Press Release
The 3rd Chicago International Puppet Theater Festival will feature an array of contemporary puppet acts and artists from Chicago, the U.S. and around the world to be presented at venues large and small throughout the city, January 17-27, 2019.
Founded to establish Chicago as a center for the advancement of the art of puppetry, the citywide Chicago International Puppet Theater Festival will showcase an entertaining and eclectic array of puppet styles from around the world. In sum, the 2019 festival will present more than 80 performances of 24 shows from 11 countries over 11 days at 19 different Chicago-area venues.
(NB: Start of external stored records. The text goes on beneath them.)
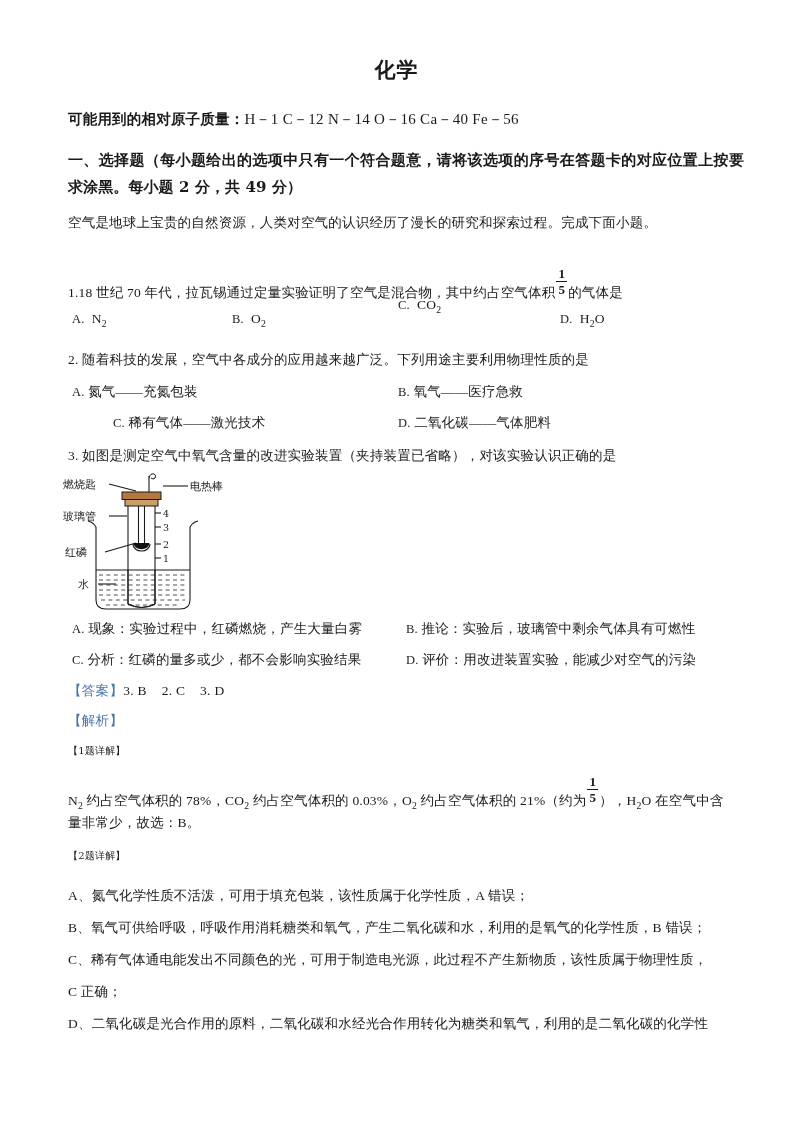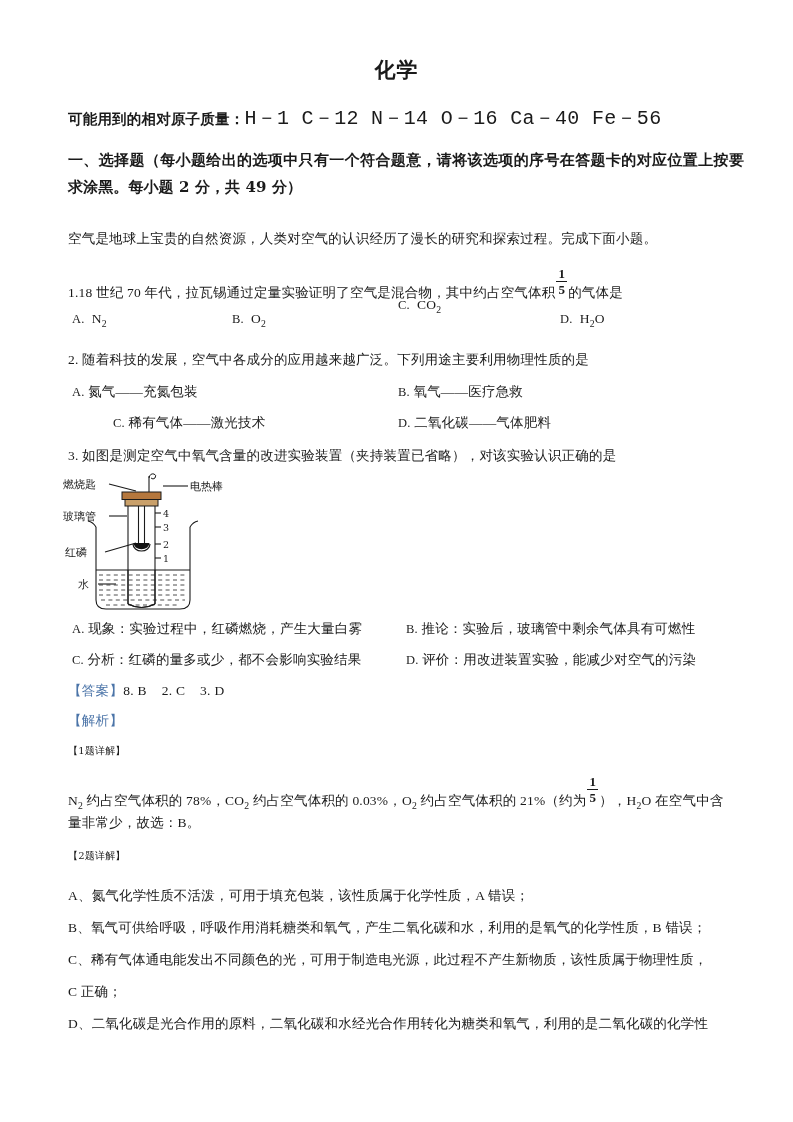"H－1 C－12 N－14 O－16 Ca－40" .mass-list { font-family: Liberation Mono, monospace -> Liberation Serif, serif; font-size: 20px -> 15px }
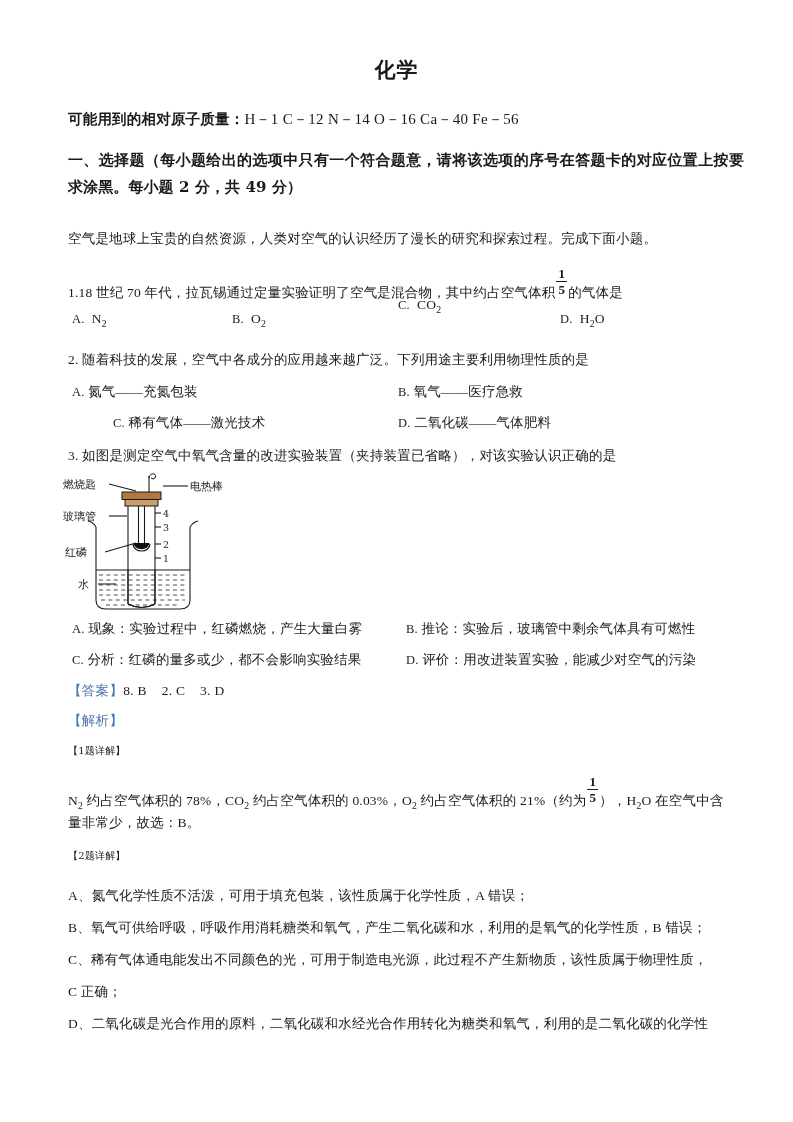"空气是地球上宝贵的自然资源，人类对空气的认识经历了漫长的研究和探索过程。完成下面" div.stem { margin-top: 16px -> none }
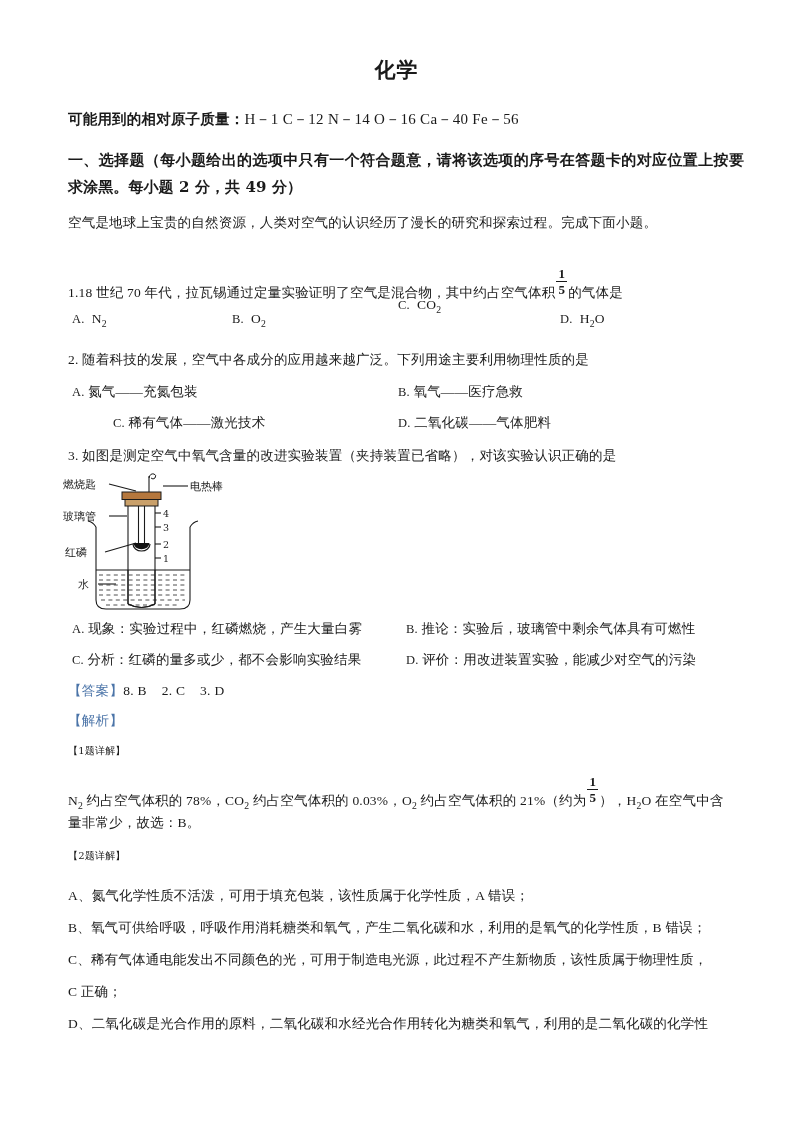"8. B" span { text: 8 -> 3 }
Following is more information about each Latinx presentation, including venues, dates, times, ticket prices, estimated run time and video links (when available). Visit the festival website, ChicagoPuppetFest.org, to learn more about this world pageant of puppet artists and shows for residents and visitors to experience in January (shows are listed in each category in alpha order by show title):
2019 Festival Opener from the First Nations
For the first time, the Chicago International Puppet Theater Festival will present a First Nations puppet tale, an all-ages spectacle production for the entire family, and one of the opening weekend presentations January 17-20 at the historic Studebaker Theater in downtown Chicago:
Ajijaak on Turtle Island
By IBEX Puppetry (New York City) Written by Ty Defoe
Lyrics by Ty Defoe and Dawn Avery; Music by Dawn Avery & Larry Mitchell, Kevin Tarrant and Ty Defoe. Based on original storyboards written and drawn by Heather Henson. Co-Directed by Ty Defoe and Heather Henson
Studebaker Theater, 410 S. Michigan Ave., Chicago. January 17-20: Thursday and Friday at 7 p.m; Saturday at 2 p.m. and 7 p.m.; Sunday at 2 p.m. Tickets: $40/$30 students / Run time: 60 minutes / Recommended for all ages – family friendly.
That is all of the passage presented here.